これは、以前に取り上げたDV問題からだと分かりやすいと思います。被虐待の家族構成員は、ただ暴力に耐えて苦しみながら生きているわけではありません。そこには虐待する側への決して報われない献身が含まれます。これは、親に暴力を振るわれながら、多くの子どもがまじめに勉強しようとすることから分かっていただけると思います。子どもが食事を作ったり家事をするケースも多いかもしれません。このような状態をダブルバインド(二重拘束)といいます。親が暴力を振るいながら子どもを必要としているからです。肯定と否定のメタメッセージを同時に送りつけているということに他なりません。

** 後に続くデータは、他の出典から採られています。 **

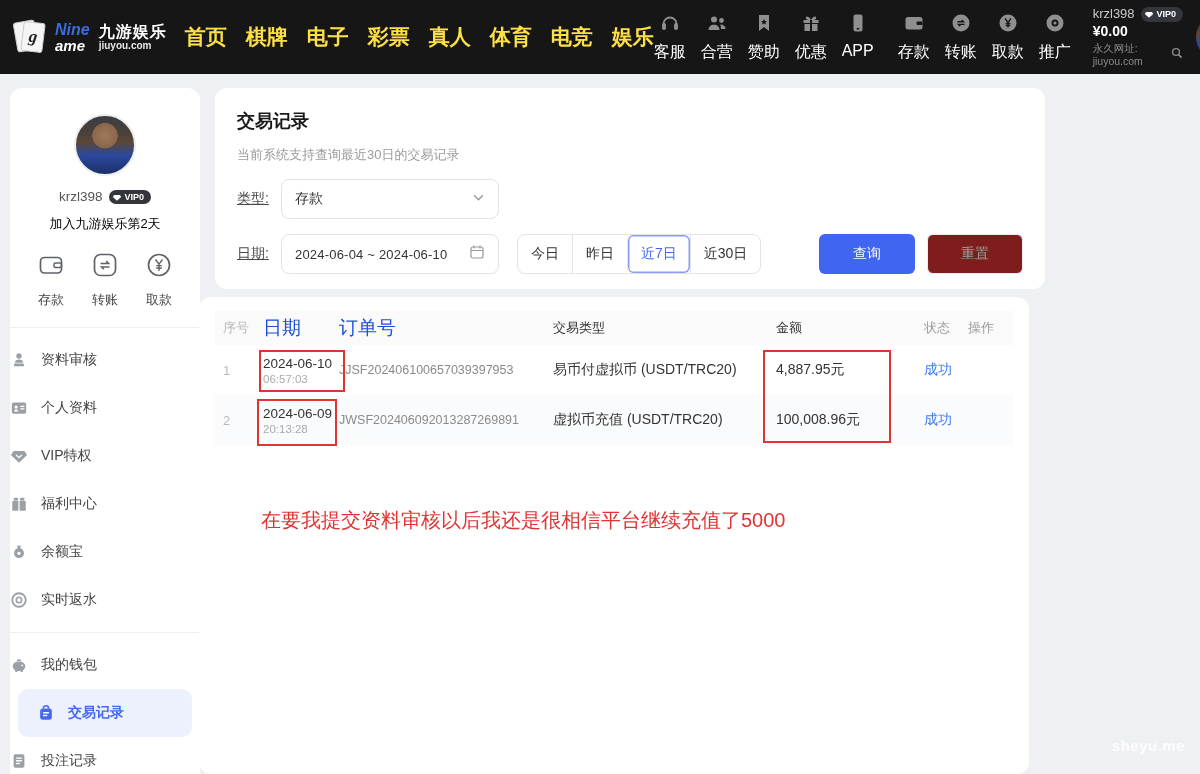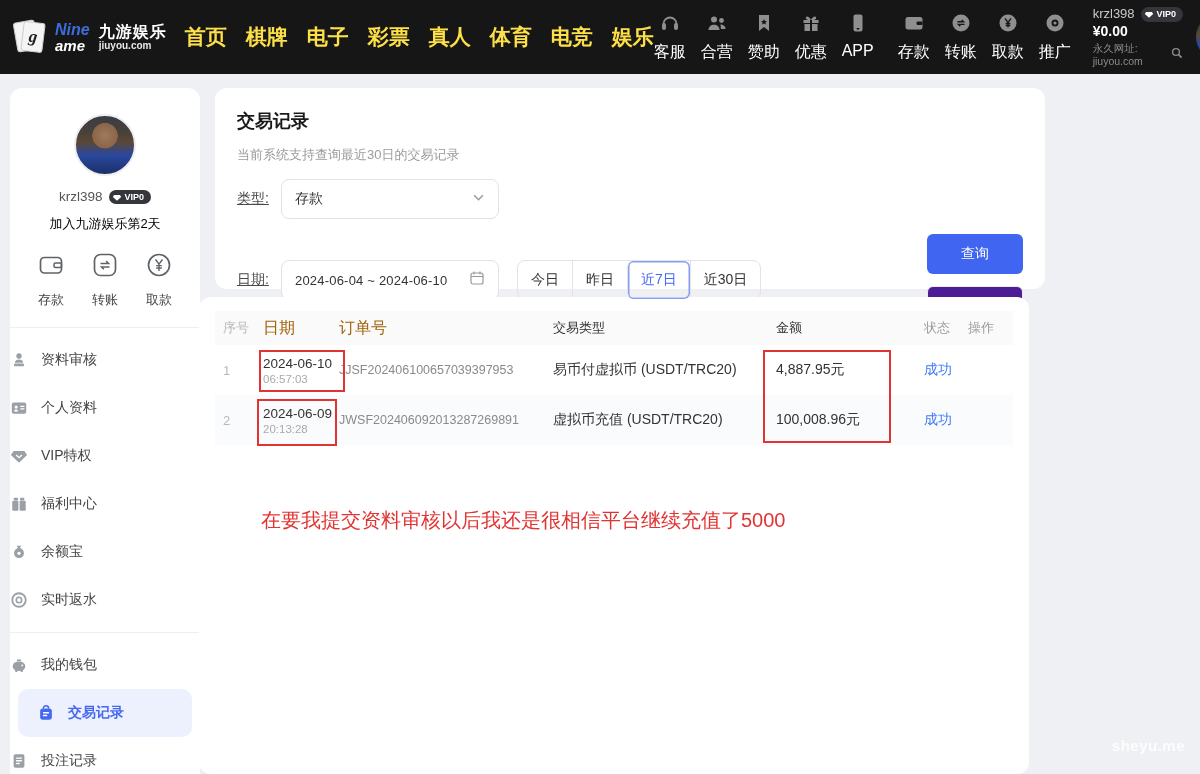"查询" .btns { flex-direction: column -> none }
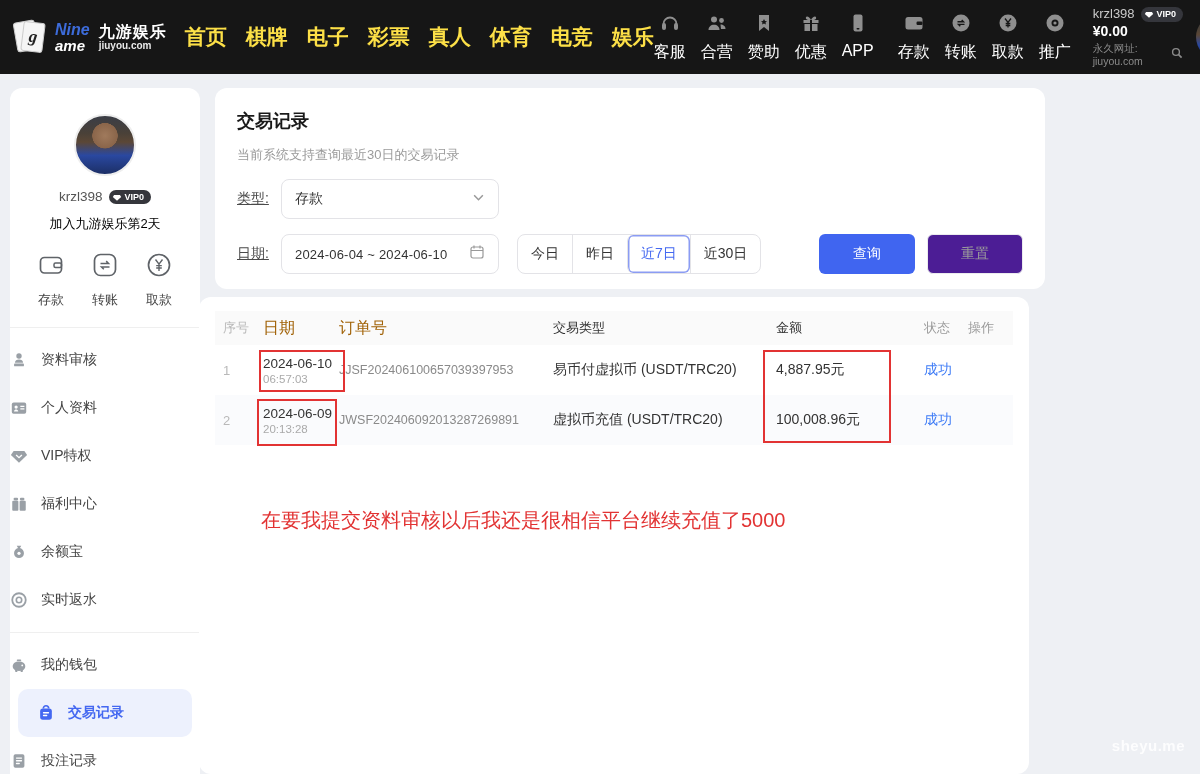"重置" .btn-ghost { background: #4c1d95 -> #7f1d1d }
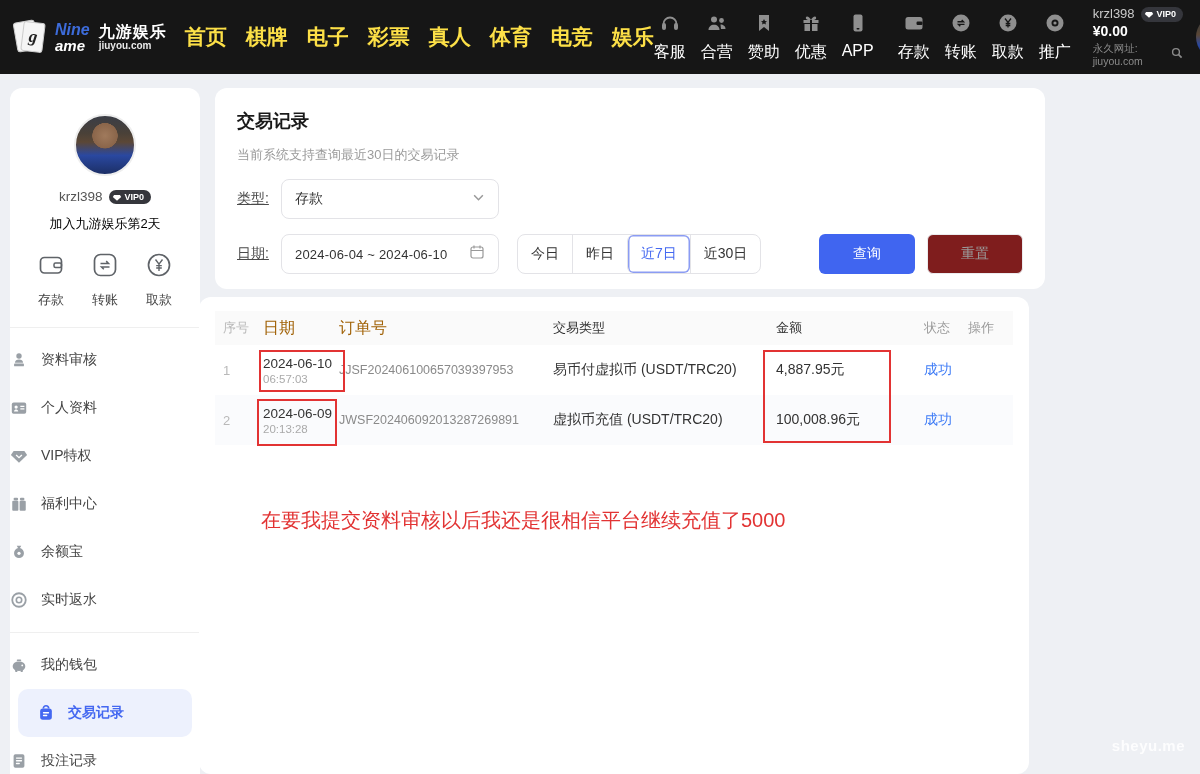"日期" .thead .c-date, .thead .c-order { color: #a16207 -> #1d4ed8; font-size: 16px -> 19px }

この状態は、虐待を受けている側にとって、健全とは全くいえない状態です。命に危険があるかもしれませんし、情緒的な成長にも非常に悪影響を及ぼすといわれています。したがって、このようなときにはその関係を引き離す必要があります。被虐待の家族は、毎日を極度に張り詰めた状態で生活を送らざるを得なくなっています。そのような中では、自分で物事を判断して主体的に生きるという生活ができる筈がありません。失ってしまった自分を、同質性の問題を抱えた人との協働や連帯によって回復させる必要があります。ここに、セルフヘルプグループの役割の重要性があります。ただ単純にグループの維持や存続ために人が集まっているのではありません。参加者がお互いの回復を探る上で、グループのなかで良好な連帯関係が成立しているからです。
このように特定の目的のために人為的に形成された組織を、社会学ではアソシエーション(Association)といいます。所与の組織の場合をコミュニティ(Community)といいます。地域共同体のなかでの包括的な福祉の援助技術をコミュニティワークというのはそのためです。どの地域にもある社会福祉協議会などがこれらの地域福祉計画を推進させています。
話がわき道にそれましたが、あらゆる解決が困難な問題において、歴史的に当事者の会であるセルフヘルプグループは重要な役割を果たしてきました。この問題においても例外はないでしょう。利益ばかりを追求するような極めて悪質な組織への参加は学術的に何の価値もありません。しかし、このような危機に立たされた人間が倫理的なつながりにおいて手を取り合う組織への参加というのは、極めて学術的に真正な人間関係が行われているものとして大きくピックアップされます。それゆえ、多くの学術領域が、近年、セルフヘルプグループに注目しているのです。